In the entries that follow, how many lines contain "white"? Answer with the number only.
──────────────────────────────
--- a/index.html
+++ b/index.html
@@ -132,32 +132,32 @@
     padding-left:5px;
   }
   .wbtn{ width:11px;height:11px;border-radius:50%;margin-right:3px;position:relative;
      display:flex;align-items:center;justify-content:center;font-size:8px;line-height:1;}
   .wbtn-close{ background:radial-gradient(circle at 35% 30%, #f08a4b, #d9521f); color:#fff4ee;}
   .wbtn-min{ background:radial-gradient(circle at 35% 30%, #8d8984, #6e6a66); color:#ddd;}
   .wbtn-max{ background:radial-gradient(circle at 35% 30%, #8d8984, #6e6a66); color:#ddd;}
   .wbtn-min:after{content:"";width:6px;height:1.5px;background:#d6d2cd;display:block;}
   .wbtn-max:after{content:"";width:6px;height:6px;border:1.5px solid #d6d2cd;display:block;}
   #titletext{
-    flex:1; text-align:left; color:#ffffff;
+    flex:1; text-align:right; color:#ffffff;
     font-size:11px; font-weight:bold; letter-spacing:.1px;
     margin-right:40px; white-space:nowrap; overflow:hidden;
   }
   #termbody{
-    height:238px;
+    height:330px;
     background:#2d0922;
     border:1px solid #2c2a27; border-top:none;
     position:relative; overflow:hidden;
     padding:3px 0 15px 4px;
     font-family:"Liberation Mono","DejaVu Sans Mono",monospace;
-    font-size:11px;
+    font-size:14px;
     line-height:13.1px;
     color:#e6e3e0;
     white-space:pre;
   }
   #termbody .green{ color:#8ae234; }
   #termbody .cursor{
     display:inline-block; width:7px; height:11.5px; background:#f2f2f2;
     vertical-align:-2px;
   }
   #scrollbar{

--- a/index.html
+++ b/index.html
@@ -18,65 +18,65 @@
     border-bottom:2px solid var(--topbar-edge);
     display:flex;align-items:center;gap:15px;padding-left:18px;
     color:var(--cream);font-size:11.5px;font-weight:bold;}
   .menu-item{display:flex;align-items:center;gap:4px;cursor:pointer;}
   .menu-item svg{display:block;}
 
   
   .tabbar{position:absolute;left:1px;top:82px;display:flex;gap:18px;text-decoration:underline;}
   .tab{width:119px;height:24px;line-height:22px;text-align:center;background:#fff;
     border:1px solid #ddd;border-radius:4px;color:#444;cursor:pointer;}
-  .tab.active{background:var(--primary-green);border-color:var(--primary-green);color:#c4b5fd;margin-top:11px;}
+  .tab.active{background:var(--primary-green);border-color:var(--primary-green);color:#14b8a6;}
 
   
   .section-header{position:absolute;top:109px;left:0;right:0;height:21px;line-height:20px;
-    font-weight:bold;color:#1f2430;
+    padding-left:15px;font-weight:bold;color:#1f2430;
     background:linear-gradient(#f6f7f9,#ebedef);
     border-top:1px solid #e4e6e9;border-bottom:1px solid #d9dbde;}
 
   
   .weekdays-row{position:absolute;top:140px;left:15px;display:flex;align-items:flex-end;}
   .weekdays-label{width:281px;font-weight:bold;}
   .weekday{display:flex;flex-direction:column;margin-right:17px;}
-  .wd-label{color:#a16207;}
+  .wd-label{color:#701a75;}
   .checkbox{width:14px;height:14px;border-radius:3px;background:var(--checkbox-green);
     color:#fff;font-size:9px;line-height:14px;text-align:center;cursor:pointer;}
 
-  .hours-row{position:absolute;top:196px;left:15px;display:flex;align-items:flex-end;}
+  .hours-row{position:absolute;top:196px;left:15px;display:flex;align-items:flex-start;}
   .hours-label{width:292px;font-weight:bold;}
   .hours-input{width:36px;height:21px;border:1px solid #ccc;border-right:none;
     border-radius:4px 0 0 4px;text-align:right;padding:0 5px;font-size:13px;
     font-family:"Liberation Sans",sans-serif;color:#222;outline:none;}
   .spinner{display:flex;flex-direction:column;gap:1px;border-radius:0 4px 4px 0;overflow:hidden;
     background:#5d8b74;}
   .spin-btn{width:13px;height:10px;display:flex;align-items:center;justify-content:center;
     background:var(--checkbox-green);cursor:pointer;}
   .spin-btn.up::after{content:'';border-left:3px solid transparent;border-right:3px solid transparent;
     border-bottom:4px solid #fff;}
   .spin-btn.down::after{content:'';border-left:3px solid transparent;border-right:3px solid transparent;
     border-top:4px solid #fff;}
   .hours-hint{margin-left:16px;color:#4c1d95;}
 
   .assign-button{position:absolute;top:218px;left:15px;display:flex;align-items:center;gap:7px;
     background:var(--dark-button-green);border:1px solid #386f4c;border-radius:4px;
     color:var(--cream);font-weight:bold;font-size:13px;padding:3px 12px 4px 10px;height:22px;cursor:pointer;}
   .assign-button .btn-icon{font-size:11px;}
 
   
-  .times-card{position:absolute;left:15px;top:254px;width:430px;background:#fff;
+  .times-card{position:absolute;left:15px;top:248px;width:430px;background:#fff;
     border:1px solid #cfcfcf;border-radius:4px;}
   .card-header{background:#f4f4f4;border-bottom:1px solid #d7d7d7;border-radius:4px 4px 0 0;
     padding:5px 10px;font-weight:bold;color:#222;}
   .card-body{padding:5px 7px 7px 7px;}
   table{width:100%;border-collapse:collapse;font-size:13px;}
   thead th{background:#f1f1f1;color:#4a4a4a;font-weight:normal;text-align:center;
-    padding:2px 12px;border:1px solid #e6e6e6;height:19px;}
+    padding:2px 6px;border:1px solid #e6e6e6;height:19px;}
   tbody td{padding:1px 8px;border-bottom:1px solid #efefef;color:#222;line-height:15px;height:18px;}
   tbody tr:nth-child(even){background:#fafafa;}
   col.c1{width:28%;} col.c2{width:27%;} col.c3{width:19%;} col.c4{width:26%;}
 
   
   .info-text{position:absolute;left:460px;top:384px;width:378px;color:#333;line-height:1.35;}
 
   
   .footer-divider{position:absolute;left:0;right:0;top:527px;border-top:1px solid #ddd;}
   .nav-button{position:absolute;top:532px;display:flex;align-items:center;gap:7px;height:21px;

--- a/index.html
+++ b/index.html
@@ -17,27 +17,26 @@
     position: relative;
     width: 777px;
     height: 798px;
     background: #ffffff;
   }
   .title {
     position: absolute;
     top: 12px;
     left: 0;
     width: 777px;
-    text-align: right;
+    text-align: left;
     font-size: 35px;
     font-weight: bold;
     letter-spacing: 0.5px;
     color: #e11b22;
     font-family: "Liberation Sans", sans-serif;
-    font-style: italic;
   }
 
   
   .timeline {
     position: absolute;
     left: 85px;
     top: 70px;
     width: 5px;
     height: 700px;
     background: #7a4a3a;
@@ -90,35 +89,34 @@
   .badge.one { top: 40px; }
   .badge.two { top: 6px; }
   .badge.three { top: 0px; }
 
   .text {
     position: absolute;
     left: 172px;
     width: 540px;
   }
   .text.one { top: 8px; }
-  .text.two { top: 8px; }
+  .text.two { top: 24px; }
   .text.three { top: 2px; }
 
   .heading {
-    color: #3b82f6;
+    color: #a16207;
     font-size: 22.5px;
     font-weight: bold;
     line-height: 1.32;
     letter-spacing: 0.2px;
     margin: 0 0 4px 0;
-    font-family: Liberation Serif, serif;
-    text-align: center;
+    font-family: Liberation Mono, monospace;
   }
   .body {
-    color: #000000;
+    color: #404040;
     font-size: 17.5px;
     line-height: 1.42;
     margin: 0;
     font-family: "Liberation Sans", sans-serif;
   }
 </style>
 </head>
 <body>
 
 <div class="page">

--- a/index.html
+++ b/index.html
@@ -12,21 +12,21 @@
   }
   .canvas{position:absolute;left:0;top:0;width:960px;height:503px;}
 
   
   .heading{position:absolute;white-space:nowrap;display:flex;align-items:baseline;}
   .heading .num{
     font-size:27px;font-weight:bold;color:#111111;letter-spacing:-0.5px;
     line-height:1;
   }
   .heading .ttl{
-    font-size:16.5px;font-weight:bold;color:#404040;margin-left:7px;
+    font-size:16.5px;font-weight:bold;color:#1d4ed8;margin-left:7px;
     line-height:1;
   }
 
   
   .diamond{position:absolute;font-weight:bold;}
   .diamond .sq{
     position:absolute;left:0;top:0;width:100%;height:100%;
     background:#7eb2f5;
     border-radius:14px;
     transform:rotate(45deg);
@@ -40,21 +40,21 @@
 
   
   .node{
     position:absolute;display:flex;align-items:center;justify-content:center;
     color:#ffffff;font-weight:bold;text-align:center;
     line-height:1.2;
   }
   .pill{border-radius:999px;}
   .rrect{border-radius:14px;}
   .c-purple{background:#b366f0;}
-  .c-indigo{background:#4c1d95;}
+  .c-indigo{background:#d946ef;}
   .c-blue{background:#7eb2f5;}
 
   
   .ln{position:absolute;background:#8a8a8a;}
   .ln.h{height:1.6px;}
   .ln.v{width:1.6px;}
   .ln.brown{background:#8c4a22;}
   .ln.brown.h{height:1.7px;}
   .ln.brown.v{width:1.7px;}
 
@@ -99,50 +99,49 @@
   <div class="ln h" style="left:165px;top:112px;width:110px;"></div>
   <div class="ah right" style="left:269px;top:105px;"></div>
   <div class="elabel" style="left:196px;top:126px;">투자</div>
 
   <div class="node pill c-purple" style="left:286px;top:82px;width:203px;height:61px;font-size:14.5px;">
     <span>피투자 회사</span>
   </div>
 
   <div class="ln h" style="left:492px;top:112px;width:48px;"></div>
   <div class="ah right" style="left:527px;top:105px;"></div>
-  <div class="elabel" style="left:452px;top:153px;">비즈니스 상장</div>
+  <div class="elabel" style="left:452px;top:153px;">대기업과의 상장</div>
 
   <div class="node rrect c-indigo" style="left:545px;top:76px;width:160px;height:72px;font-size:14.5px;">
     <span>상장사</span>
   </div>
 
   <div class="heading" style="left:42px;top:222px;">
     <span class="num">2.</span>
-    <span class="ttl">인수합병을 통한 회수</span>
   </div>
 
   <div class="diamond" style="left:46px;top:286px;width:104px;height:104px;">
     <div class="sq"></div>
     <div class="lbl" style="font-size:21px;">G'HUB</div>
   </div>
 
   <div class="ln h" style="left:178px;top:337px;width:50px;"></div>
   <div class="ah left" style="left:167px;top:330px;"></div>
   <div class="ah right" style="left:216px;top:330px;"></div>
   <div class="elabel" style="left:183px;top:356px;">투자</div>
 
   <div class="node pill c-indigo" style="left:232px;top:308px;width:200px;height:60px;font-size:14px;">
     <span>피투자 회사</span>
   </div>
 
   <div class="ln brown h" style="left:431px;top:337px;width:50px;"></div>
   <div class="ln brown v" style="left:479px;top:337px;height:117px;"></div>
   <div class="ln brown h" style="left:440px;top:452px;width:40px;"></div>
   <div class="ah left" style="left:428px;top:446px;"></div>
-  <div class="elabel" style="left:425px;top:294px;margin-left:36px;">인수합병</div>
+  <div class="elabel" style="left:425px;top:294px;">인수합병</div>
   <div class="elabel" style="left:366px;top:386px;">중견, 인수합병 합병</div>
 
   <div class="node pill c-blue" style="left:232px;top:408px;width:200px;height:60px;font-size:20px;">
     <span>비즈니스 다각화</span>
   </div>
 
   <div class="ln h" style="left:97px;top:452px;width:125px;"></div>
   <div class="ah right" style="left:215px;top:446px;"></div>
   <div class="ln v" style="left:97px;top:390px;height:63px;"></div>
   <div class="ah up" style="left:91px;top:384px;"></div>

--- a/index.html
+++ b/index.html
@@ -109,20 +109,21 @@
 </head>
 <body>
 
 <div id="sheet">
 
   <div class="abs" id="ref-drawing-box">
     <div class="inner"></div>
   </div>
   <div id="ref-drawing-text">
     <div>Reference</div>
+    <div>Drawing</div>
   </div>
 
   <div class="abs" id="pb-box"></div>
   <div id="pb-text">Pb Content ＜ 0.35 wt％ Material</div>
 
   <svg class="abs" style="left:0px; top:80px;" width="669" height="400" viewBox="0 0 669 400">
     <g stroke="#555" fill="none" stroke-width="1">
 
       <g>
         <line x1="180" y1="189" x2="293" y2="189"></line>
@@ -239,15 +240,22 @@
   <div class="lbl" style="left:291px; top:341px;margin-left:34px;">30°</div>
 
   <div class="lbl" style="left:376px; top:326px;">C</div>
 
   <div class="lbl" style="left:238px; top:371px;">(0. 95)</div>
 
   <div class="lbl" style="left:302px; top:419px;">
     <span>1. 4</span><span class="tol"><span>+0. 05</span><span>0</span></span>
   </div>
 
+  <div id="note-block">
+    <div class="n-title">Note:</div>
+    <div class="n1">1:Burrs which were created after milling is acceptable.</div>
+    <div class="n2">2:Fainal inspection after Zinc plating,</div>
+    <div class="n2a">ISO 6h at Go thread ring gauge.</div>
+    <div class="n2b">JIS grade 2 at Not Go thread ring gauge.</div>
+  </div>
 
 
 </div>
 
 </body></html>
──────────────────────────────
Written answer
3